On March 4, 2025, the Supreme Court of the United States issued a decision limiting the types of conditions EPA can include in individual Clean Water Act (“CWA”) permits. In San Francisco v. EPA, 604 U.S. ____ (2025), the 5-4 majority held that the CWA “does not authorize EPA to include ‘end-result’ provisions in NPDES permits.” San Francisco, 604 U.S. at *12. Instead, a valid permit condition must “set [] out actions that must be taken to achieve the objective.” Effluent limitations and narrative limits in NPDES permits remain in effect.
This decision invalidates existing ‘end-result’ conditions in current individual NPDES permits, may expose current permit holders with such conditions to citizen suits, imposes new burdens on the understaffed agency, and will likely result in a much slower process for issuing new and renewed NPDES permits—especially in Massachusetts, where the NPDES program is not delegated to the Commonwealth.
The CWA allows EPA and authorized state agencies to issue National Pollution Discharge Elimination System (“NPDES”) permits, which regulate the discharge of pollutants into Waters of The United States (“WOTUS”). Typically, NPDES permits include effluent limitations, or restrictions on the quantity, rate, or concentrations of chemical, physical, or biological constituents in water. It is also common for permits to set out other steps that a discharger must take to limit pollution, such as testing, record-keeping, and reporting requirements, as well as requirements obligating a permittee to follow specified practices designed to reduce pollution. This case involves a challenge to EPA’s use of ‘end-result’ permit requirements, where the permit condition doesn’t spell out what a permittee must do (or not do)—instead, the condition makes a permittee responsible for the quality of the water body into which the discharge goes.
San Francisco operates a combined wastewater treatment plant that discharges both wastewater and stormwater into the Pacific Ocean. During heavy precipitation, system input can exceed facility capacity, resulting in the discharge of raw sewage into the receiving waters. In 2019, EPA issued San Francisco a renewed NPDES permit with two new ‘end-result’ requirements. One prohibited the facility from making any discharge that “contribute[s] to a violation of any applicable water quality standard” for receiving waters. The second provided that the City could not perform any treatment or make any discharge that “create[s] pollution, contamination, or nuisance as defined by California Water Code section 13050.”
On appeal, the City argued that the ‘end-result’ requirements exceed EPA’s statutory authority under §1311(b)(1)(C) of the CWA. On review, SCOTUS agreed. The Court found that while not all limitations in permits need to be effluent limitations, §1311(b)(1)(C) does not authorize permits that condition compliance on receiving water quality. Because §1311(b)(1)(C) uses the terms “limitation,” “implement,” and meet”, the Court determined that that EPA must set specific rules permittees must follow and comply with. Implementing standards requires concrete measures – steps taken to achieve an objective—not just mandating results. In addition, the Court opined that the EPA “has ample tools” to obtain whatever information it needs to determine the steps for water quality compliance, and “[i]f the EPA does its work, our holding should have no adverse effect on water quality.” [Decision], at 3. The Court did not reconcile this conclusion with the Executive’s current push for leaner agency staffing.
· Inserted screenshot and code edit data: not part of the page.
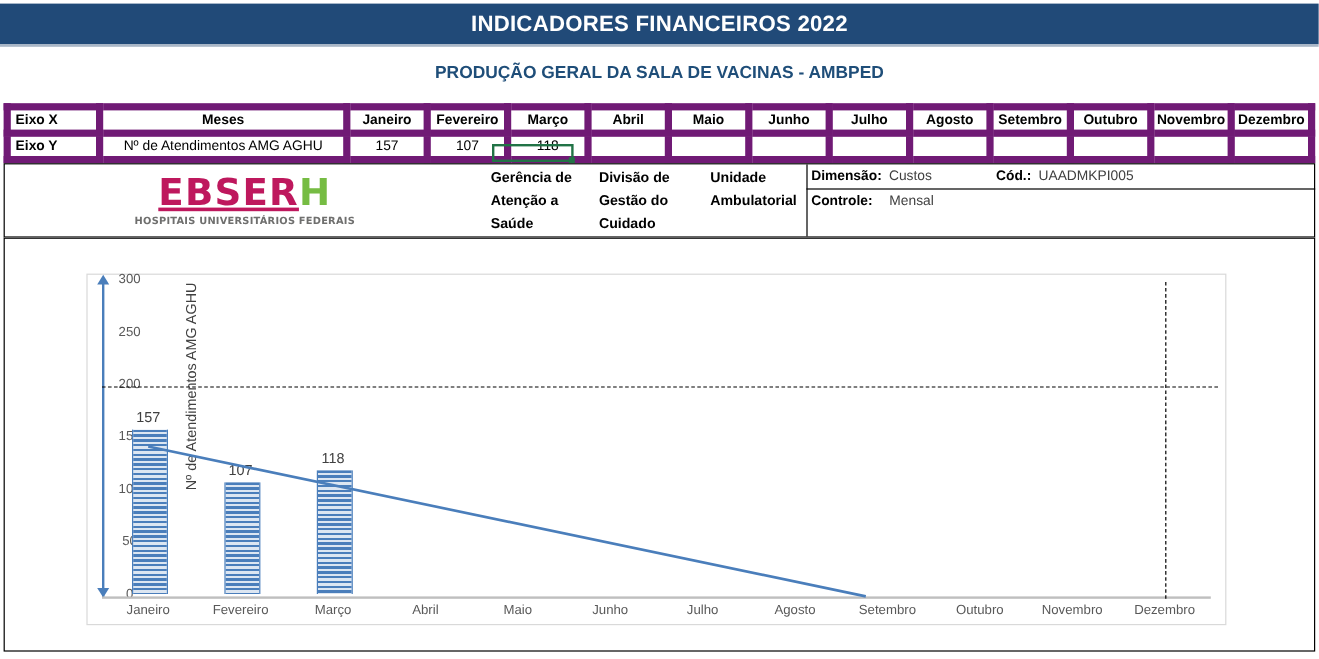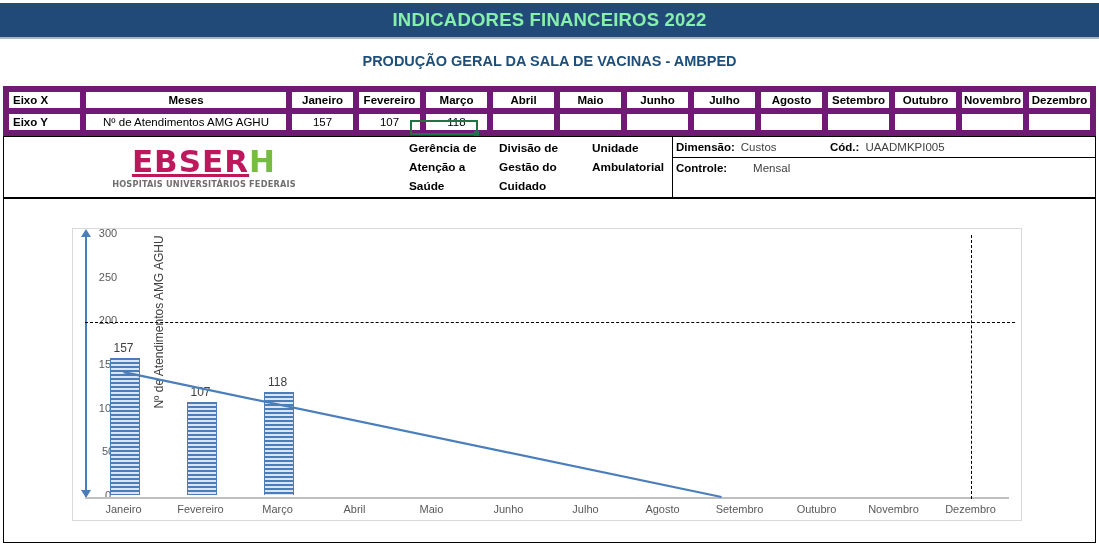--- a/index.html
+++ b/index.html
@@ -3,21 +3,21 @@
 <meta charset="utf-8">
 <style>
   html,body{margin:0;padding:0;background:#fff;}
   body{width:1099px;height:549px;position:relative;overflow:hidden;
        font-family:"Liberation Sans","DejaVu Sans",sans-serif;
        -webkit-font-smoothing:antialiased;}
 
   
   #banner{position:absolute;left:0;top:3px;width:1099px;height:34px;
           background:#214a78;display:flex;align-items:center;justify-content:center;}
-  #banner-title{color:#86efac;font-size:18.5px;font-weight:bold;letter-spacing:.2px;}
+  #banner-title{color:#ffffff;font-size:18.5px;font-weight:bold;letter-spacing:.2px;}
   #banner-underline{position:absolute;left:0;top:37px;width:1099px;height:2px;background:#a9b6c6;}
 
   
   #subtitle{position:absolute;left:0;top:47px;width:1099px;height:28px;
             display:flex;align-items:center;justify-content:center;
             color:#1f4e79;font-size:14.5px;font-weight:bold;}
 
   
   #datatable{position:absolute;left:3px;top:86px;width:1093px;border-collapse:collapse;
              table-layout:fixed;}
@@ -176,21 +176,21 @@
         <span class="v">Custos</span>
       </span>
       <span class="meta-right">
         <span class="k">Cód.:</span>
         <span class="v">UAADMKPI005</span>
       </span>
     </div>
     <div class="meta-row">
       <span class="meta-left">
         <span class="k">Controle:</span>
-        <span class="v" style="margin-left:20px">Mensal</span>
+        <span class="v" style="margin-left:8px">Mensal</span>
       </span>
     </div>
   </div>
 </div>
 
 <div id="chartframe">
   <div id="plotbox">
 
     <div id="ylabel">Nº de Atendimentos AMG AGHU</div>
In addition to parsing statutory language to supports its rationale, the Court found that ‘end-result’ permit conditions defeat the “permit shield” protection for dischargers – where permit compliance is de facto compliance with the CWA. If compliance with the permit isn’t possible, then the “permit shield” protection is illusory.
This ruling will have far-reaching impacts for individual NPDES permittees, especially those in Massachusetts. Massachusetts is one of four states without delegated authority to administer the program (the others are Idaho, New Mexico, and New Hampshire). There are thousands of current permits that contain ‘end-result’ provisions, and the onus is on EPA to develop, impose, and justify specific permit limitations to protect receiving waters. New permits will take longer to write, which compounds an already overwhelmed system—as of October 2024, EPA reported 49.2% of Massachusetts NPDES permit renewals were backlogged (more than 6 months behind). Without permits ensuring receiving waters meet water quality standards, permittees may be subject to Citizen Suits, or EPA may opt to impose stricter effluent limitations in future permits to eliminate any chance a discharge could result in water quality exceedances.
Importantly, the Court clarified that its holding does not prohibit EPA from including “narrative limitations” expressed in nonnumerical form in NPDES permits, so the holding in San Francisco v. EPA does not impact “general permits,” which cover certain categories of point sources.
Anderson & Kreiger is closely following the impacts of this decision. Meanwhile, permittees should review existing permits for ‘end-result’ conditions and consult with counsel on the risk for citizen suit action and considerations for future permit conditions.